(Excerpted records Opens)
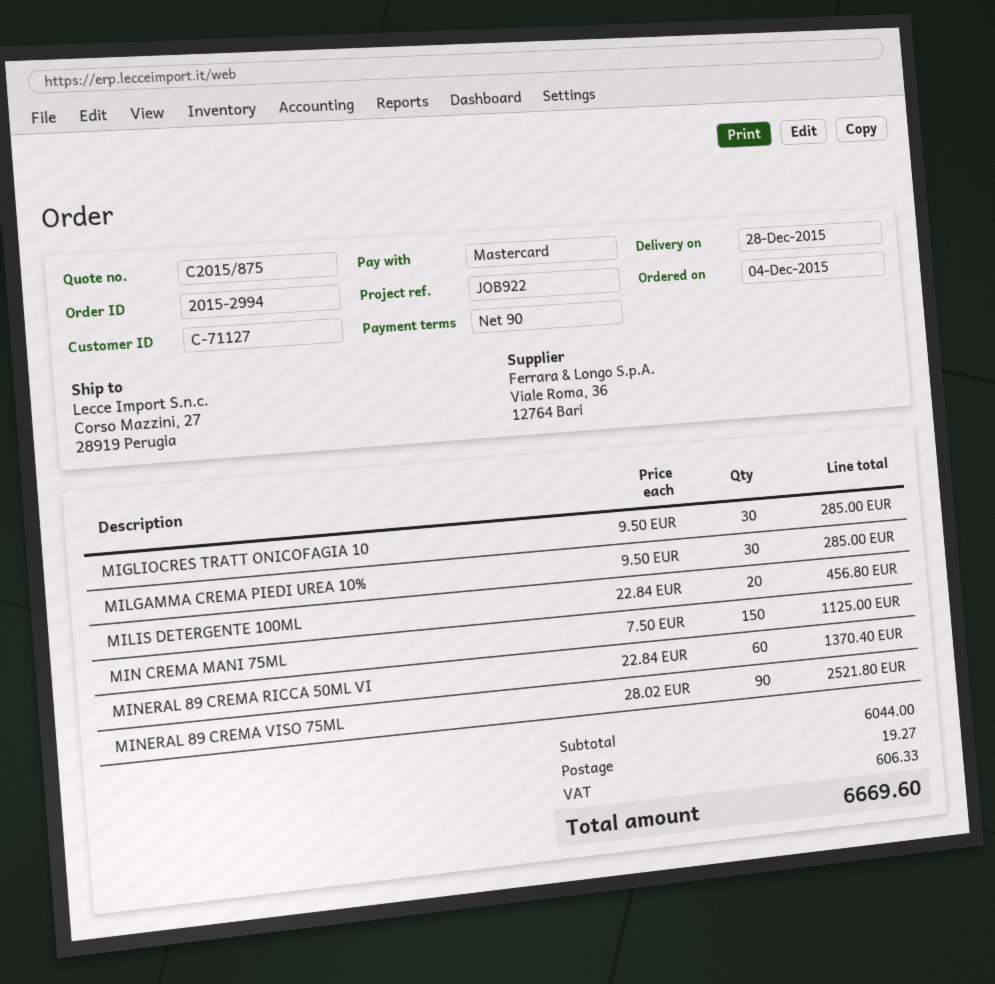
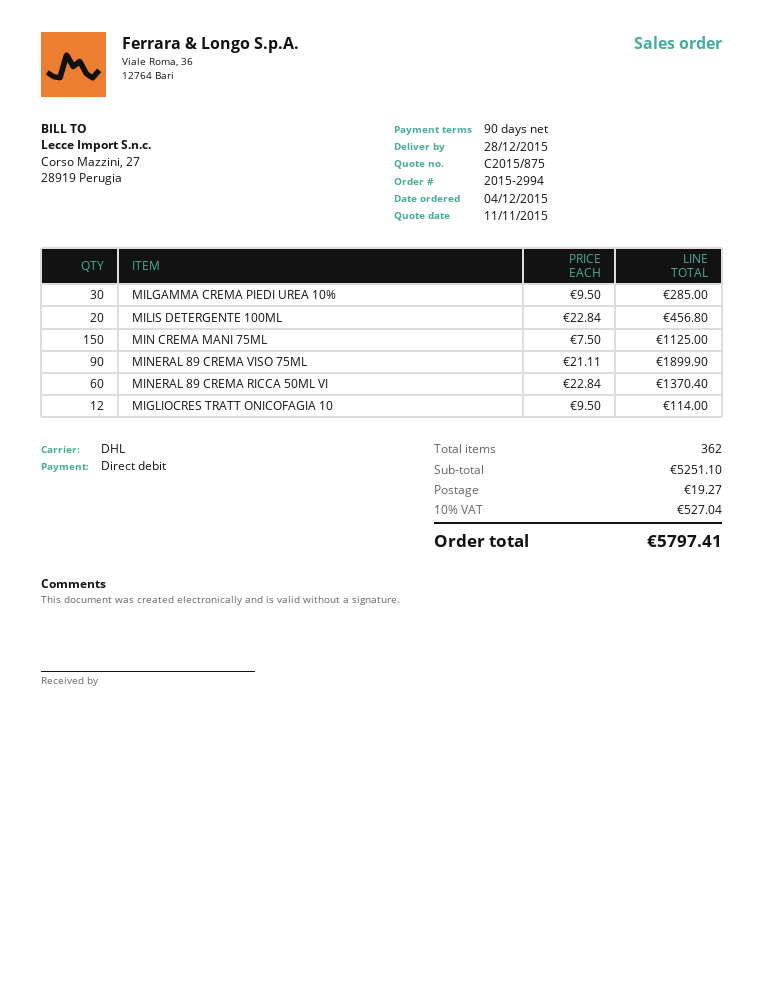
payment method: Mastercard -> direct debit
MIGLIOCRES TRATT ONICOFAGIA 10: 30 x 9.50 = 285.00 -> 12 x 9.50 = 114.00
MINERAL 89 CREMA VISO 75ML: 90 x 28.02 = 2521.80 -> 90 x 21.11 = 1899.90
subtotal: 6044.00 -> 5251.10
tax: 606.33 -> 527.04
total: 6669.60 -> 5797.41

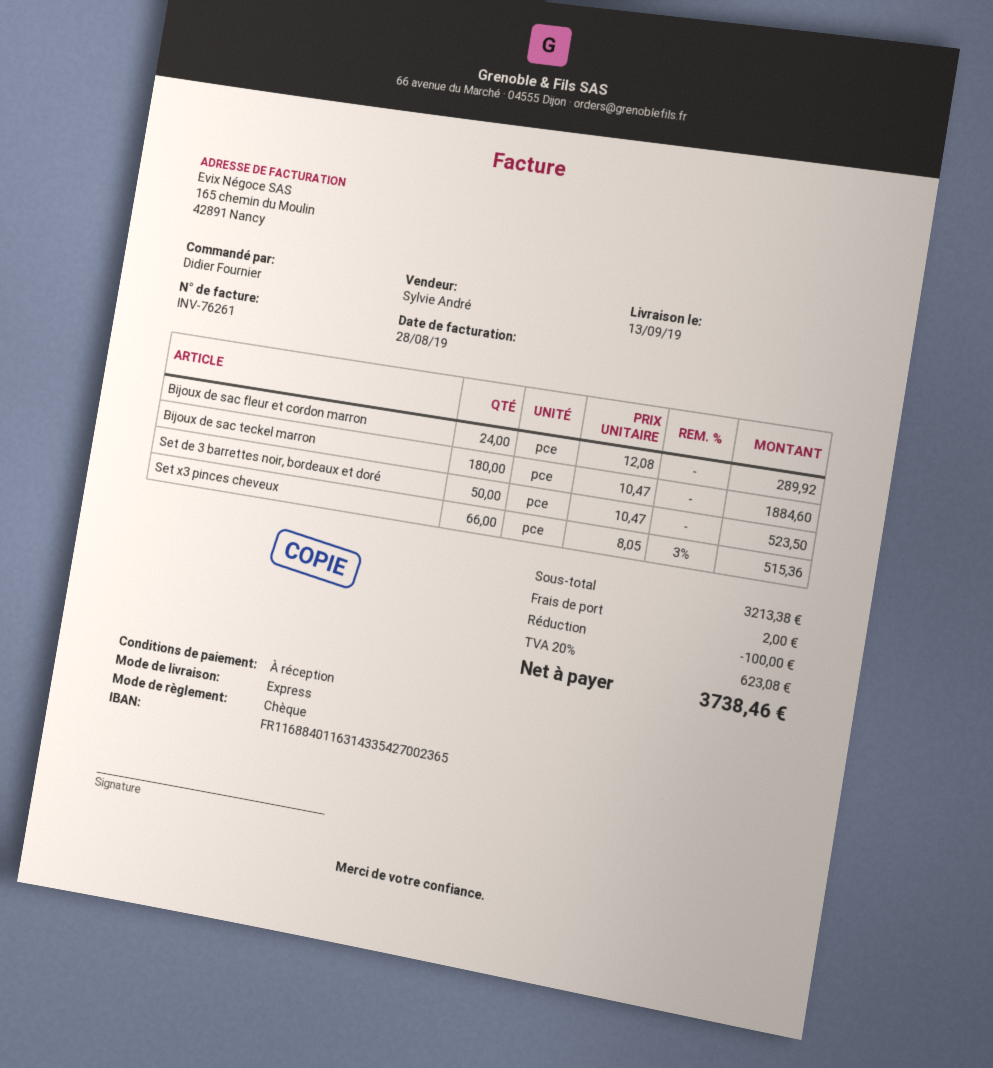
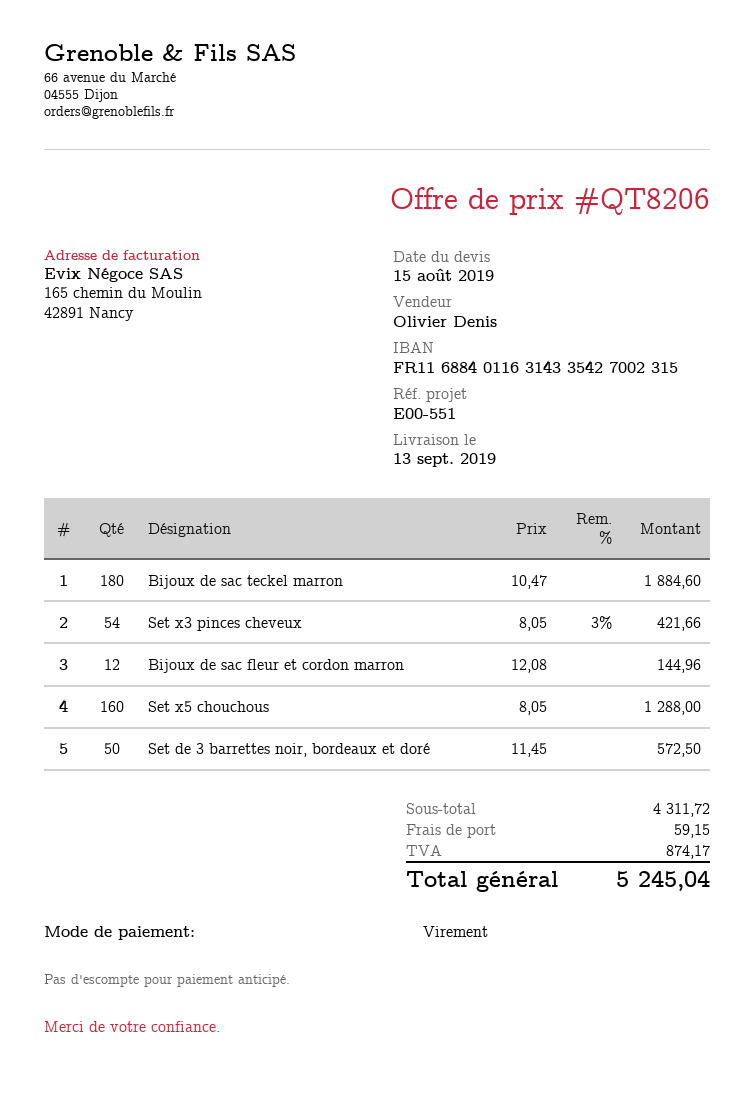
sales rep: Sylvie André -> Olivier Denis
payment method: cheque -> bank transfer
bank account: FR1168840116314335427002365 -> FR1168840116314335427002315
Bijoux de sac fleur et cordon marron: 24 x 12.08 = 289.92 -> 12 x 12.08 = 144.96
Set de 3 barrettes noir, bordeaux et doré: 50 x 10.47 = 523.50 -> 50 x 11.45 = 572.50
Set x3 pinces cheveux: 66 x 8.05 - 3% = 515.36 -> 54 x 8.05 - 3% = 421.66
Set x5 chouchous: none -> 160 x 8.05 = 1288.00
subtotal: 3213.38 -> 4311.72
discount: 100.00 -> none
shipping: 2.00 -> 59.15
tax: 623.08 -> 874.17
total: 3738.46 -> 5245.04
(Excerpted records Closes)
* [Directions]:
Filter the entries and copy out every line with the word "method".

* [Output for this exercise]:
payment method: Mastercard -> direct debit
payment method: cheque -> bank transfer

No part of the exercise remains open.